I stopped at the door and knocked, twisted my hands in the fabric of my clothes. My boss was on the phone. It’s an investment, she was saying. It’s of a piece with its time. It is time, she said, and in that statement I could hear the echo of the wall text I had written, the sort of declaration that failed me now. And why? That’s all I had come to discuss. My boss fiddled with the spiral phone cord. Can you hold? She hushed the receiver and looked at me, waiting for me to speak. I felt very aware of my appearance in that moment. The arrangement of my body. The bruise on my face. My hair was falling from its knob, pins slipping, and my chest failed to fill the front of the dress. The bruise was a shadow, a deep and muddy purple, and could easily have been mistaken for a streak of dirt.
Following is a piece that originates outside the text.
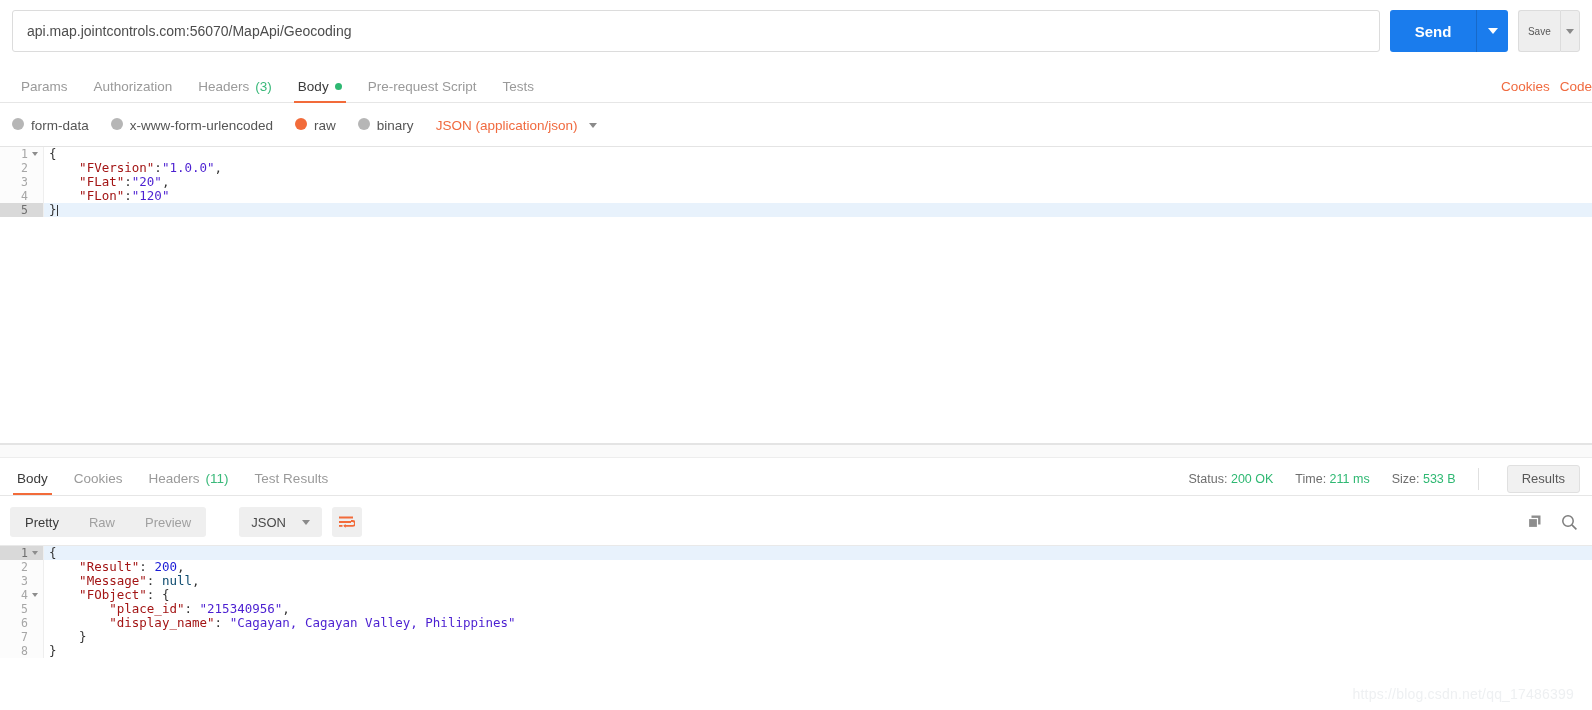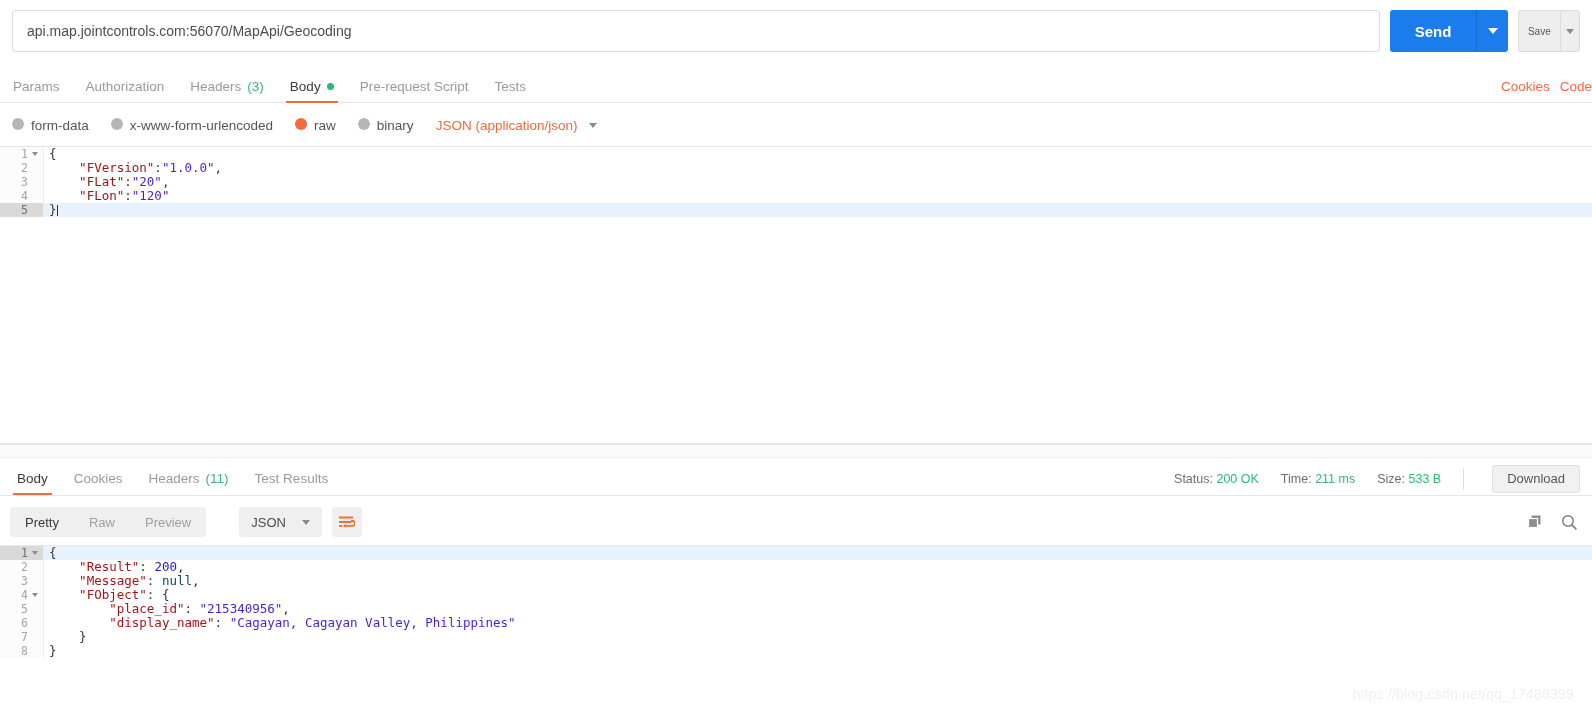"Params" .req-tabs { padding-left: 0 -> 8px }
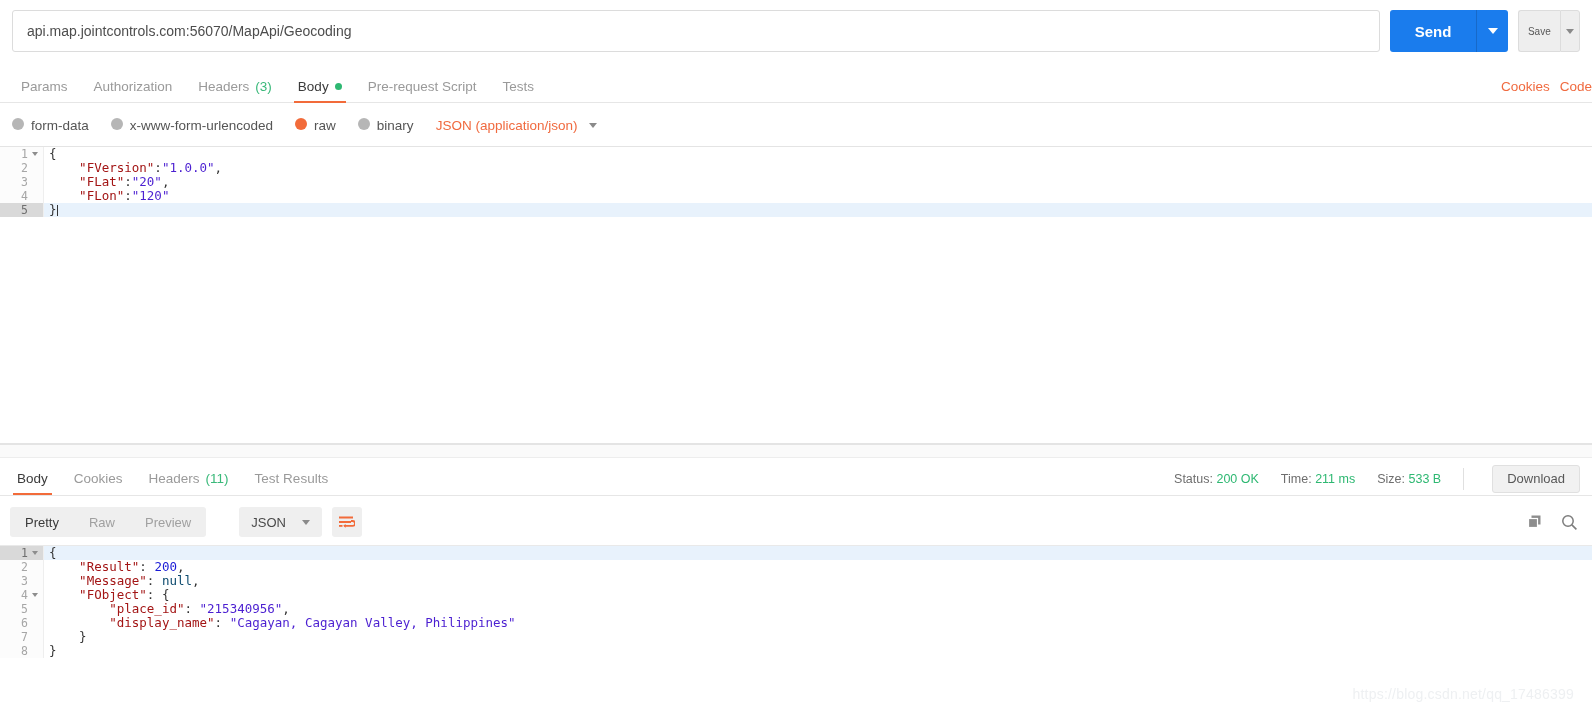"Download" span.dl-btn { text: Download -> Results }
I felt her look at me in the same way I had just been looking at those pictures: unsure what to make of the image in front of her. I wanted to ask, would it be possible for me to work anywhere but in this building, where you were just upstairs? I thought of the actress from Mme Popov’s. After auditions, she paced the apartment, complaining at the top of her lungs, silk ribbons to her kimono flying. Once someone yelled back from the street, Keep trying, baby! and she flung open the window and leaned over the sill to reply, What the fuck else do you think I’m trying to do? My boss sat in silence, still muffling the receiver. And before I could stop myself, before I was able to recall that I was no actress, really, I had no other parts to audition for, I told her I would like to quit. Just a second, she said, then put the buyer back on hold. I stood in the door in my too-large dress. I thought my boss might try to dissuade me, she would make a case for me to stay. I hoped she would. I had done so well, I was precocious, I should return to my desk. But what she said was, Are you sure? I tilted on my borrowed heels. Yes. She nodded. Good luck to you, she said.